The government promulgated an ordinance last week that provides the death penalty to anyone who rapes a child under 12. But about 90 per cent of child rape cases were pending trial in India in 2016, no more than 28 per cent of such cases ended in conviction, and there is a 20-year backlog in bringing cases to trial, the latest national crime data show.
These data indicate the move to prioritise a change to legislation that allows courts to grant the death penalty to rapists of children will not bring quicker or better justice because there is no plan to address conviction failures and court delays.
There were 19,765 reported child rapes in India in 2016, or 54 every day, under Section 376 of the Indian Penal Code (IPC) and Sections 4 and 6 of the Protection of Children from Sexual Offences (POCSO) Act — an increase of almost 6 per cent compared to 2014 when 18,661 cases were reported.
Madhya Pradesh reported the most , 2,467 (13 per cent), child rapes in 2016, followed by Maharashtra (2,292 cases, 12 per cent) and Uttar Pradesh (2,115 cases, 11 per cent).
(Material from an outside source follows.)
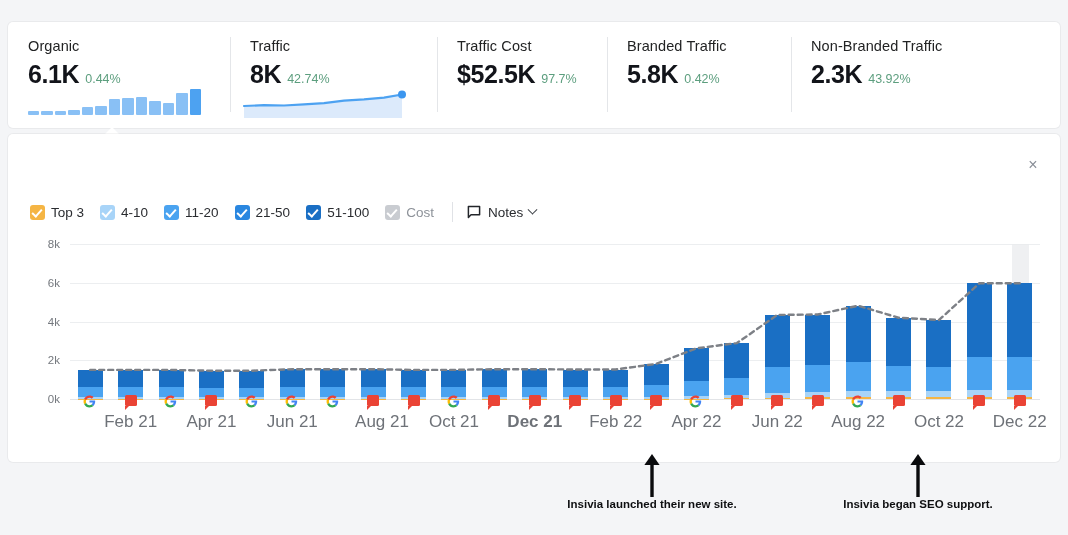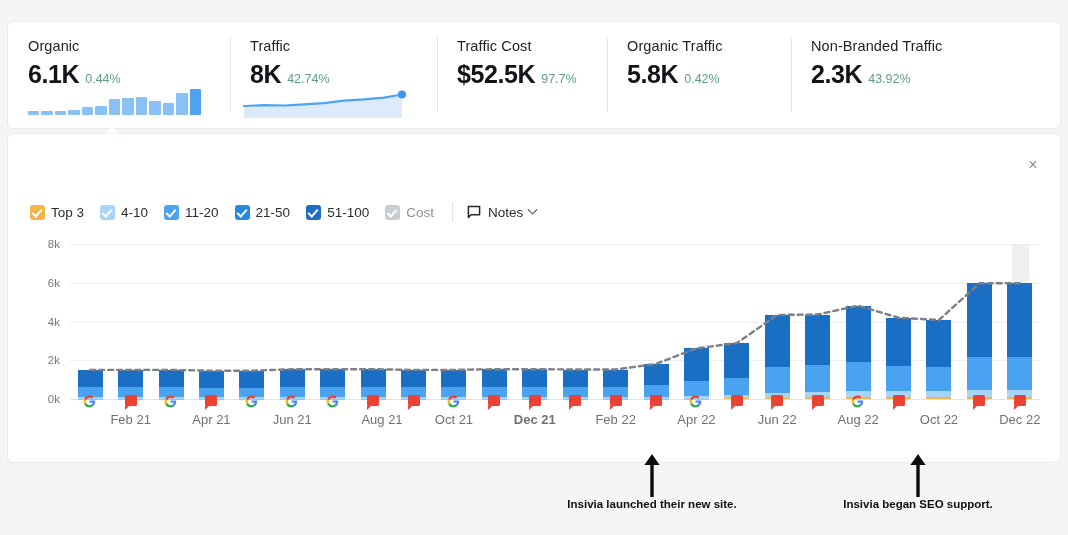"Organic Traffic" div.m-label { text: Organic -> Branded }
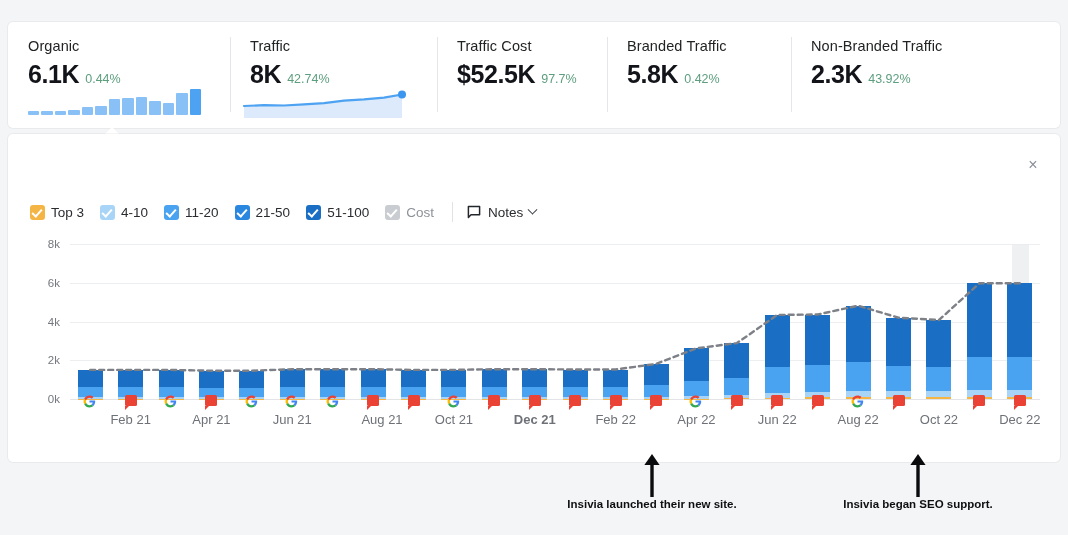"Feb 21" .xlab { font-size: 13px -> 17px }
Sikkim reported the highest rate of rape, 32.5 rapes per 100,000 children, followed by Mizoram (26.7) and Delhi (14.5), as against the national average of 4.4.
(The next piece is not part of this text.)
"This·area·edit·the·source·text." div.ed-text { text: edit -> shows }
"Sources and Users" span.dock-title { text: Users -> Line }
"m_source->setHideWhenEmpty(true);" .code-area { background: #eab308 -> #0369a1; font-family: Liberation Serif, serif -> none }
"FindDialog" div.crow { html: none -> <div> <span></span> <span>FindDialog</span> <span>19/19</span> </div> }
About 18-20 per cent of child rapes occur in the family and 50 per cent in an institutionalised setting, according to a 2013 paper published in the journal Psychological Studies.
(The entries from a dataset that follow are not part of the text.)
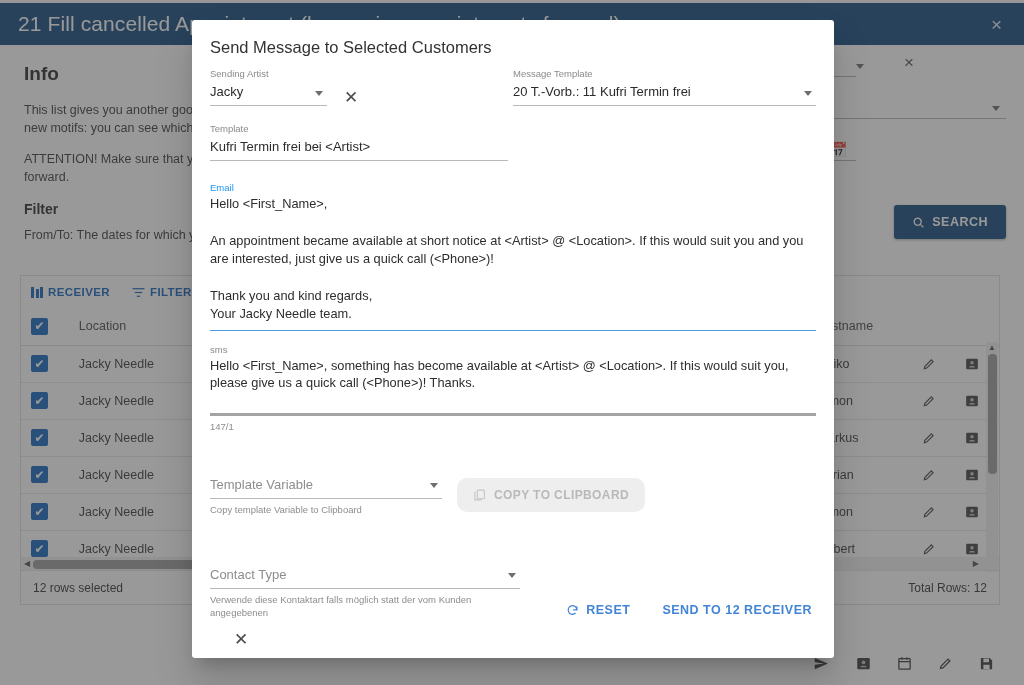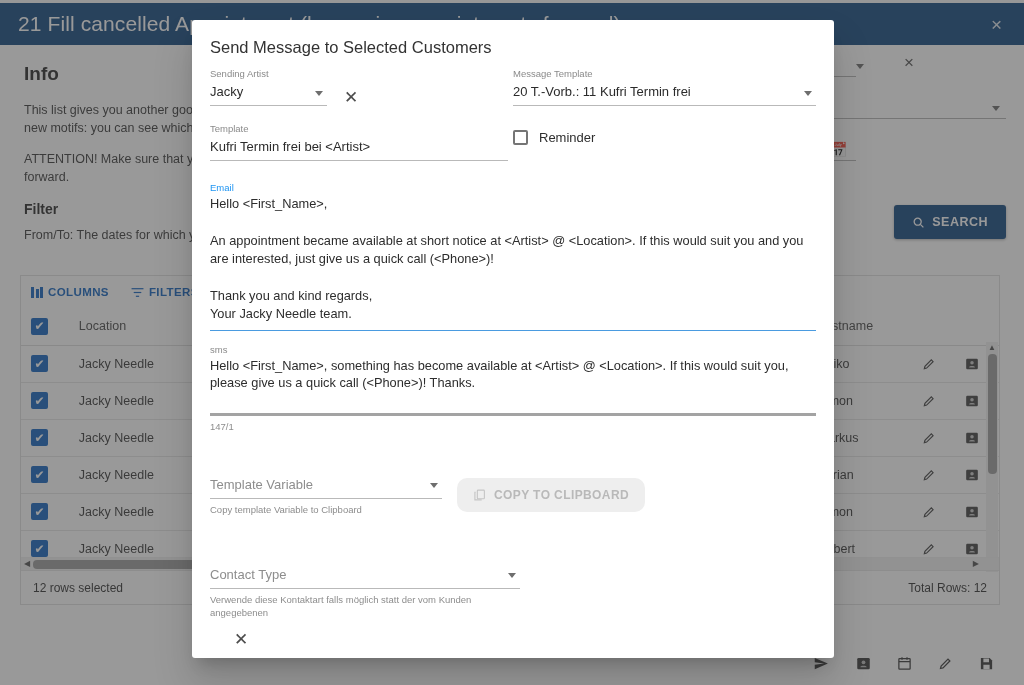"Reminder" div.checkbox-row { html: <div> <span></span> <span>Reminder</span> </div> -> none }
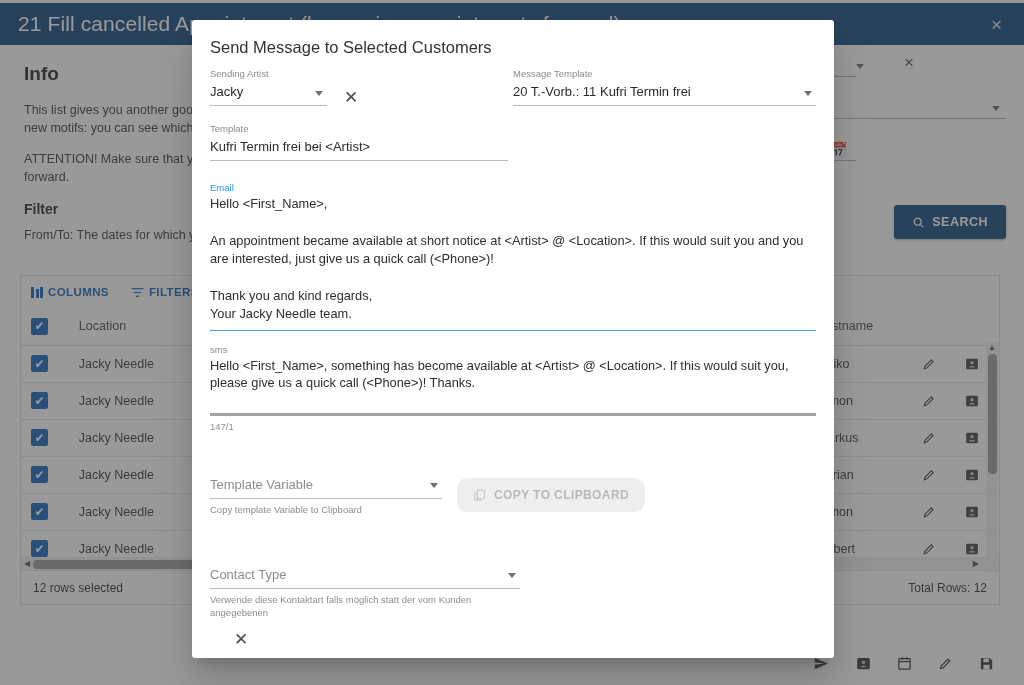"COLUMNS" span { text: COLUMNS -> RECEIVER }
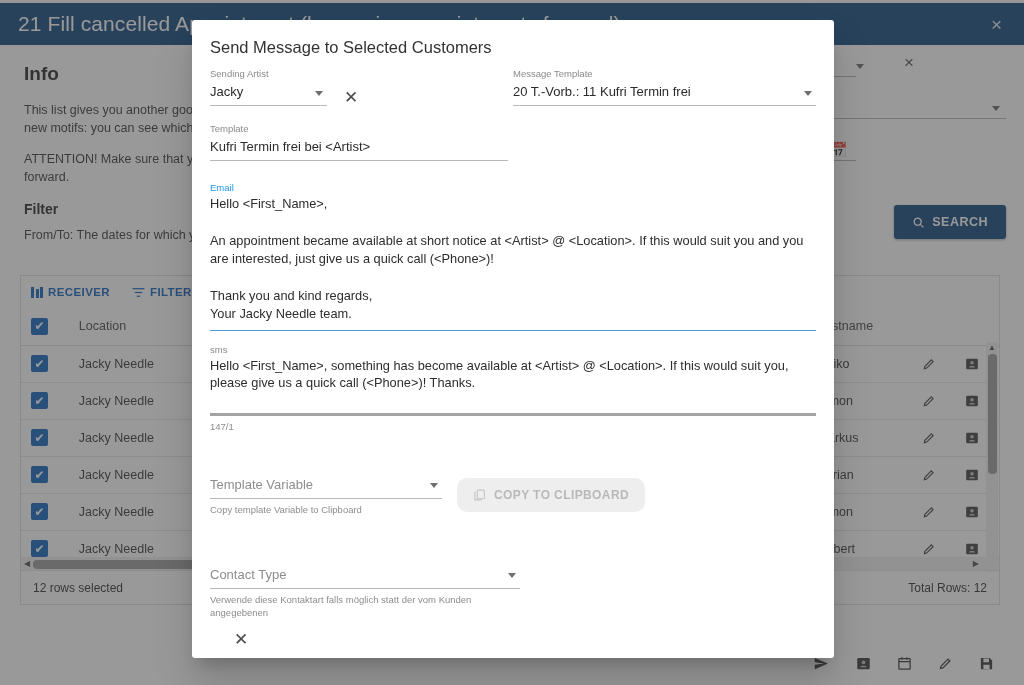"RESET" div.dlg-actions { html: none -> <div> <button> <span> <svg> <path></path> <polyline></polyline> </svg> </span> <span>RESET</span> </button> <button> <span>SEND TO 12 RECEIVER</span> </button> </div> }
Offenders were known to the victims, both women and girls, in 94 per cent of the rape cases reported in 2016, NCRB data show. Most of them (29 per cent) were neighbours, followed by ‘known persons on promise to marry the victim’ (27 per cent) and relatives (6 per cent); 30 per cent were other known people.
The introduction of a death penalty for child rape could have a negative effect on reporting, as families fear ostracisation and legal consequence for family members.
“The introduction of the death penalty is not a great move. In the family these cases will not be reported, so many of these things happen by known people, the community will protect them,” Flavia Agnes, women’s rights lawyer and co-founder of MAJLIS, a Mumbai-based organisation that provides legal initiatives for women, told IndiaSpend.